Commission von der Leyen II
Ursula von der Leyen fera tout ce qui est en son pouvoir pour l'égalité - Le sujet devient de plus en plus brûlant : la Commission von der Leyen II risque de faire faire à l'exécutif européen un bond en arrière de vingt ans en matière d'égalité, après que les gouvernements ont ignoré la demande de la présidente de présenter deux noms - un homme et une femme - comme candidats commissaires. Enfin, hier, à notre question, le porte-parole de la Commission, Eric Mamer, est allé plus loin que le “no comment” sur ce que fera Ursula von der Leyen. “La présidente est convaincue que dans le monde moderne, nous avons besoin d'autant de femmes que possible à des postes de responsabilité. Elle est en contact avec les États membres et fait tout ce qui est en son pouvoir pour avoir un collège bien équilibré avec des personnes compétentes qui incluront autant de femmes que possible”, a déclaré M. Mamer. En théorie, les pouvoirs de Mme von der Leyen incluent également celui de rejeter les candidats proposés par les gouvernements. En aura-t-elle le courage ? Affaire à suivre.

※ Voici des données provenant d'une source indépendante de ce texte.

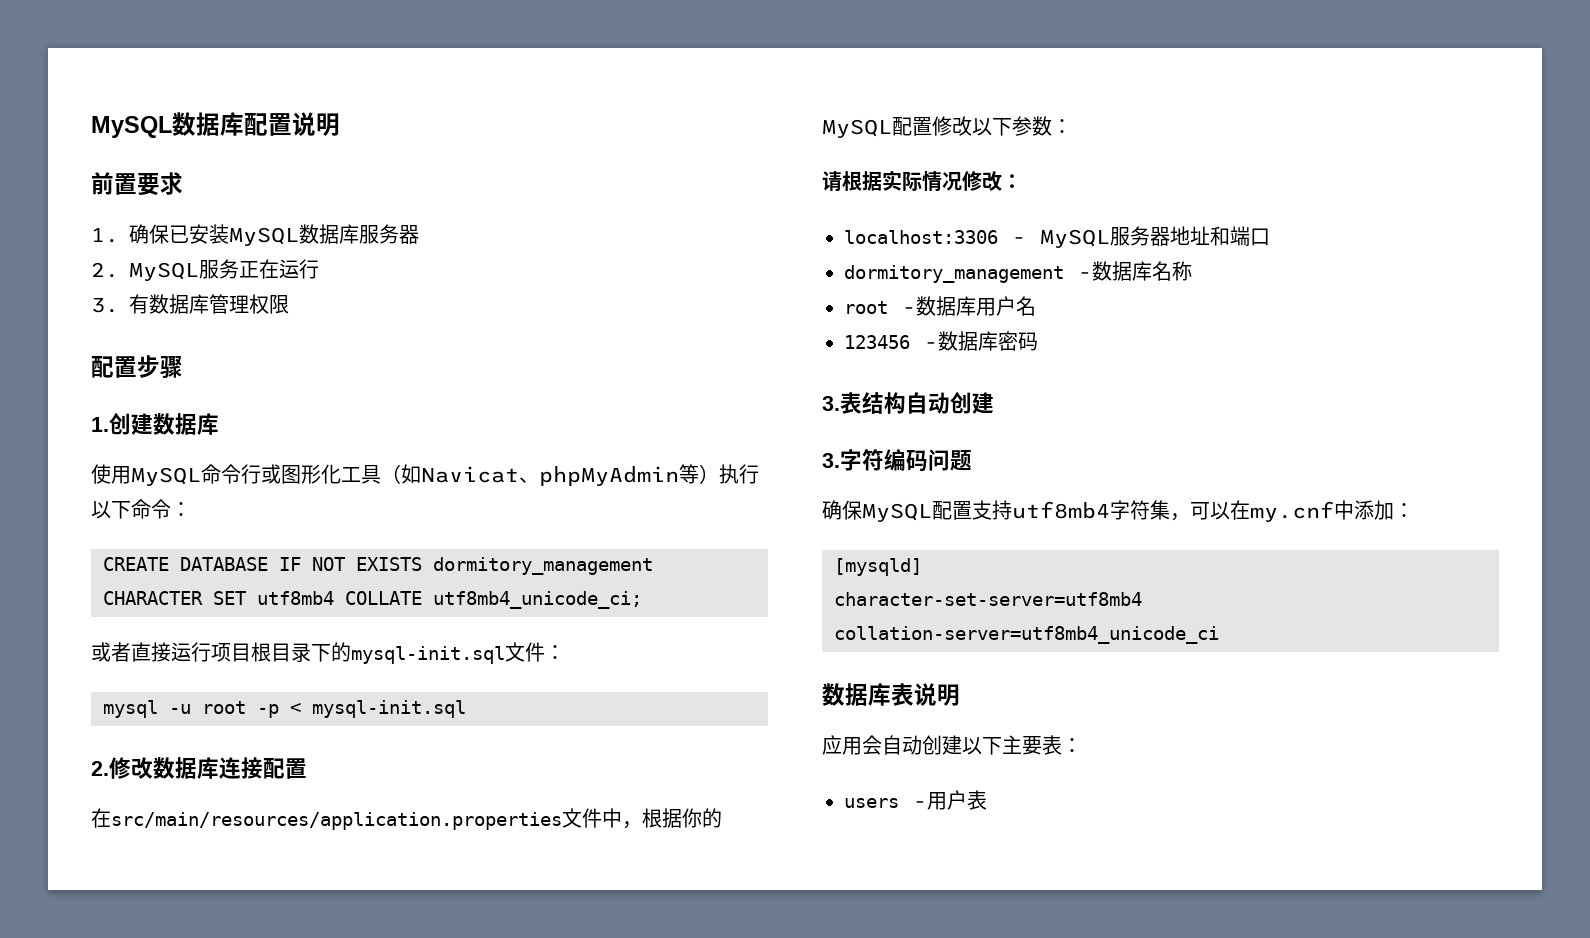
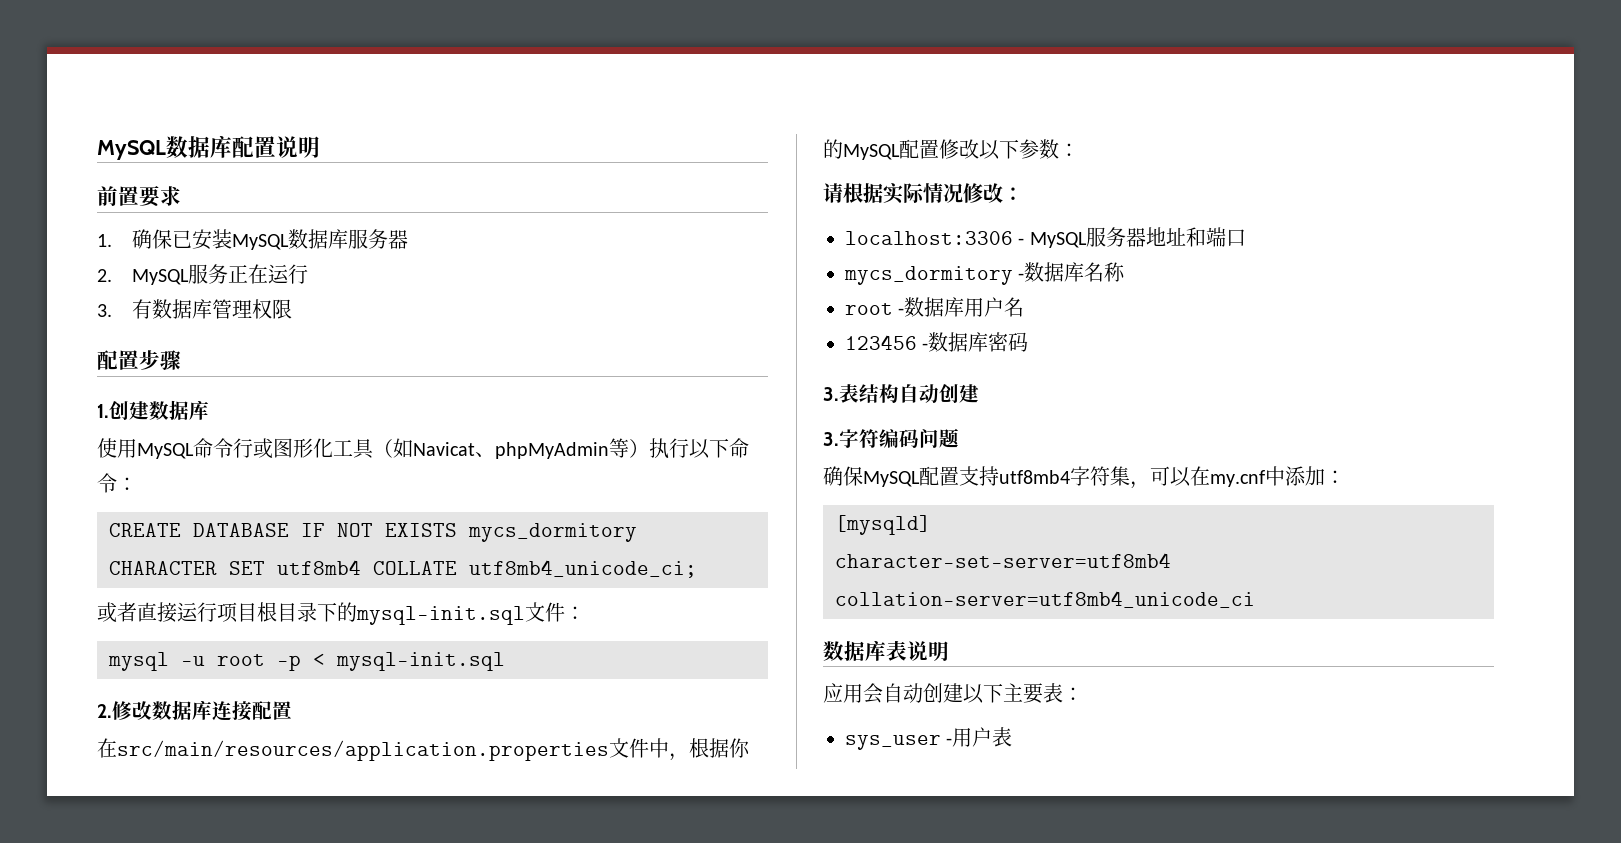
- CREATE DATABASE IF NOT EXISTS dormitory_management CHARACTER SET utf8mb4 COLLATE utf8mb4_unicode_ci;
+ CREATE DATABASE IF NOT EXISTS mycs_dormitory CHARACTER SET utf8mb4 COLLATE utf8mb4_unicode_ci;
- dormitory_management -数据库名称
+ mycs_dormitory -数据库名称
- users -用户表
+ sys_user -用户表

Toutes les nouvelles femmes commissaires - En attendant, dans la Matinale, nous voulons poursuivre la présentation des candidats commissaires que les gouvernements ont indiqués ou nommés jusqu'à présent. Aujourd'hui, nous nous concentrons sur les quelques nouvelles femmes de la prochaine circonscription (il y en a quatre). Outre Kaja Kallas, star de la politique européenne qui sera la prochaine Haute représentante et vice-présidente de la Commission, l'autre femme forte est l'Espagnole Teresa Ribera. Pedro Sanchez n'a pas encore officialisé sa nomination. Mais elle a déjà fait savoir qu'elle souhaitait un portefeuille important, peut-être une vice-présidence, pour s'occuper du climat et de l'énergie. Mme Ribera a également critiqué le recul imposé par Ursula von der Leyen sur le Pacte vert, après les protestations de certains gouvernements et agriculteurs. La relation risque d'être compliquée. Les deux autres nouvelles femmes de la Commission viennent du nord, ont des caractères moins latins et appartiennent à la famille du PPE. La Suède a nommé Jessika Roswall, ministre des affaires européennes, qui s'est également occupée des questions de consommation dans le passé. La Finlande a nommé Henna Maria Virkkunen, députée européenne et ancienne ministre de l'administration publique, qui a travaillé au Parlement européen sur l'industrie, les transports et le numérique. Ursula von der Leyen et Dubravka Suica complètent l'équipe des commissaires sans cravate.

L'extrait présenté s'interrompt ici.